Disney vs. Six Flags

  • The map at a Six Flags park shows how you get from ride, to ride, to ride.
  • The map at Disney World creates a sense of adventure. It shows almost no rides. Imagine being a kid stepping into that.
  • At Disney World you don’t stay in a hotel room, you stay in a resort. And when you come back the housekeeper has folded your towels into origami animals.
  • Disney pays more per housekeeper for one who can fold origami animals. And they clean fewer rooms. Can you imagine being the person to pitch that idea?
  • Six Flags = Activities, Disney = Experience. Experience is the activities plus the gaps in between.
  • The origami animal towels were started by one housekeeper on one cruise ship. No one asked them to do it. That’s often where the best design ideas come from.

How Mobile and Agile Can Help Us Redesign the UX Process

  • Agile is opportunity to redesign how we create and think about user experiences.
  • The restricted nature of a mobile device’s screen forces us to focus on the experience.
  • Mobile is an incredibly powerful wedge we can force into the business to focus them on creating great user experience.

The Making of an Extraordinary Designer

  • At every step ask yourself “are we getting closer to a better user experience?”.
  • Ask yourself “is this what a customer will pay for?”.
  • Great designers know they have to get something out quick and learn from it.
  • The extraordinary designer knows how to deliver great experiences. You strip the product down to only those features people will really use.
  • Example: In 2007 Nokia had 140 phones with lots of features. Apple had one. We all know how that worked out.
  • Great designers know that more features + more complexity = feature rot. And the user experience rots.

On Great Design Teams

  • Good judgement comes from experience, and experience comes from bad judgement. You have to give great design teams the time to fail and learn.
  • Everyone on the team needs to share the vision.
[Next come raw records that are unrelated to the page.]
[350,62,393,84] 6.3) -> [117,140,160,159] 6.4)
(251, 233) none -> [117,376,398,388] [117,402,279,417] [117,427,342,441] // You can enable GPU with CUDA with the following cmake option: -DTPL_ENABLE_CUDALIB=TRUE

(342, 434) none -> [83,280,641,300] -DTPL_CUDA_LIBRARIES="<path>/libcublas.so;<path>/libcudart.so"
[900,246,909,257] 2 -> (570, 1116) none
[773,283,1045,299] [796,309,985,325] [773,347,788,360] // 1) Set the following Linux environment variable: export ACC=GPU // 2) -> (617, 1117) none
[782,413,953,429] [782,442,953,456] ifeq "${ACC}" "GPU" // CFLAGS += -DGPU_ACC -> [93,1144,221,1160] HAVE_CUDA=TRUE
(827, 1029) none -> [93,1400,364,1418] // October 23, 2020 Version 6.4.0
Get great design embedded in your culture.

Jared Spool is the founder of User Interface Engineering. You can follow him on Twitter at @jmspool

Jeff Gothelf on Lean UX

This week I attended the UX Immersion 2012 conference. Jeff Gothelf’s featured talk looked at Lean UX and how he used it at The Ladders. Here are my notes:

On Lean UX

  • When converting from Waterfall Development to Lean UX, a great place to start is to look for stories of failure. You learn what didn’t work.
  • Lean UX doesn’t seek to answer the question “can we build this?”, but instead asks “should we build this?”.
  • Usability testing with three users helps you find the boulders, not every little flaw. Subsequent iterations can find problems in the smaller details.
  • Style guides and pattern libraries let you work faster. You have all the tools you need to solve problems. If it has pixels, it goes in the library.
  • Live style guides is a concept in which the HTML markup and CSS is attached to the product in a way that a change to the style guide changes the product.
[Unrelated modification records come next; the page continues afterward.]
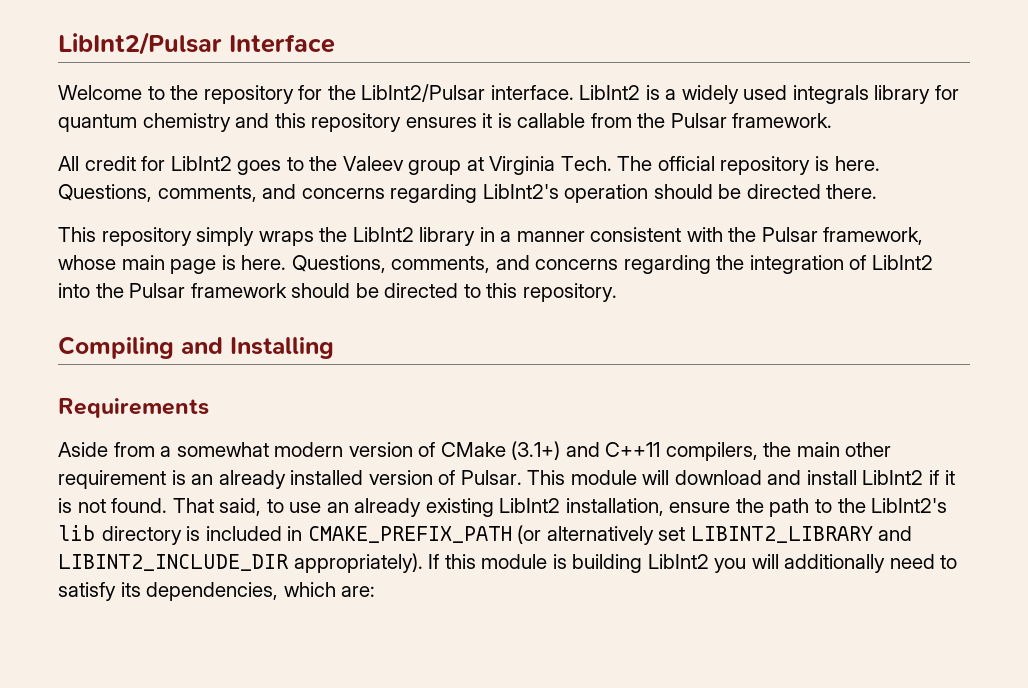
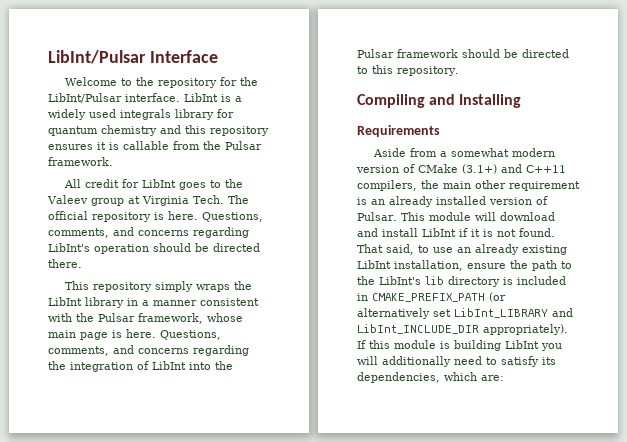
[58,32,222,55] LibInt2/Pulsar -> [48,50,146,64] LibInt/Pulsar
[361,84,641,102] LibInt2/Pulsar interface. LibInt2 -> [48,93,218,103] LibInt/Pulsar interface. LibInt
[170,156,232,171] LibInt2 -> [141,179,176,188] LibInt
[482,184,559,199] LibInt2's -> [48,243,90,252] LibInt's
[352,227,414,242] LibInt2 -> [48,297,82,306] LibInt
[871,255,933,270] LibInt2 -> [152,361,186,370] LibInt
[862,470,924,485] LibInt2 -> [422,228,456,237] LibInt
[499,498,561,513] LibInt2 -> [357,260,391,269] LibInt
[871,498,948,513] LibInt2's -> [379,276,421,285] LibInt's
[690,526,913,543] [58,554,288,571] LIBINT2_LIBRARY and LIBINT2_INCLUDE_DIR -> [454,308,573,318] [357,324,479,334] LibInt_LIBRARY and LibInt_INCLUDE_DIR
[647,554,709,569] LibInt2 -> [505,340,539,349] LibInt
Learnings From the Agile Transformation at The Ladders

  • UX as a shared services didn’t work because it divided people’s focus.
  • You have to put UX designers on a dedicated team to build camaraderie, focus, and trust.
  • If a UX designer must be split across two teams, make sure they have a primary team so they can prioritize work appropriately.
  • Putting a UX designer on more than two teams is a recipe for failure.
  • Solve the problem together, not in silos. Co-creation builds understanding.
  • Sketch together as a team, then everyone “owns” the solution.
  • The Ladders had many iterations on what was the right way to manage the task wall. We learned that if you cram your entire functional spec onto a board, it’s not agile.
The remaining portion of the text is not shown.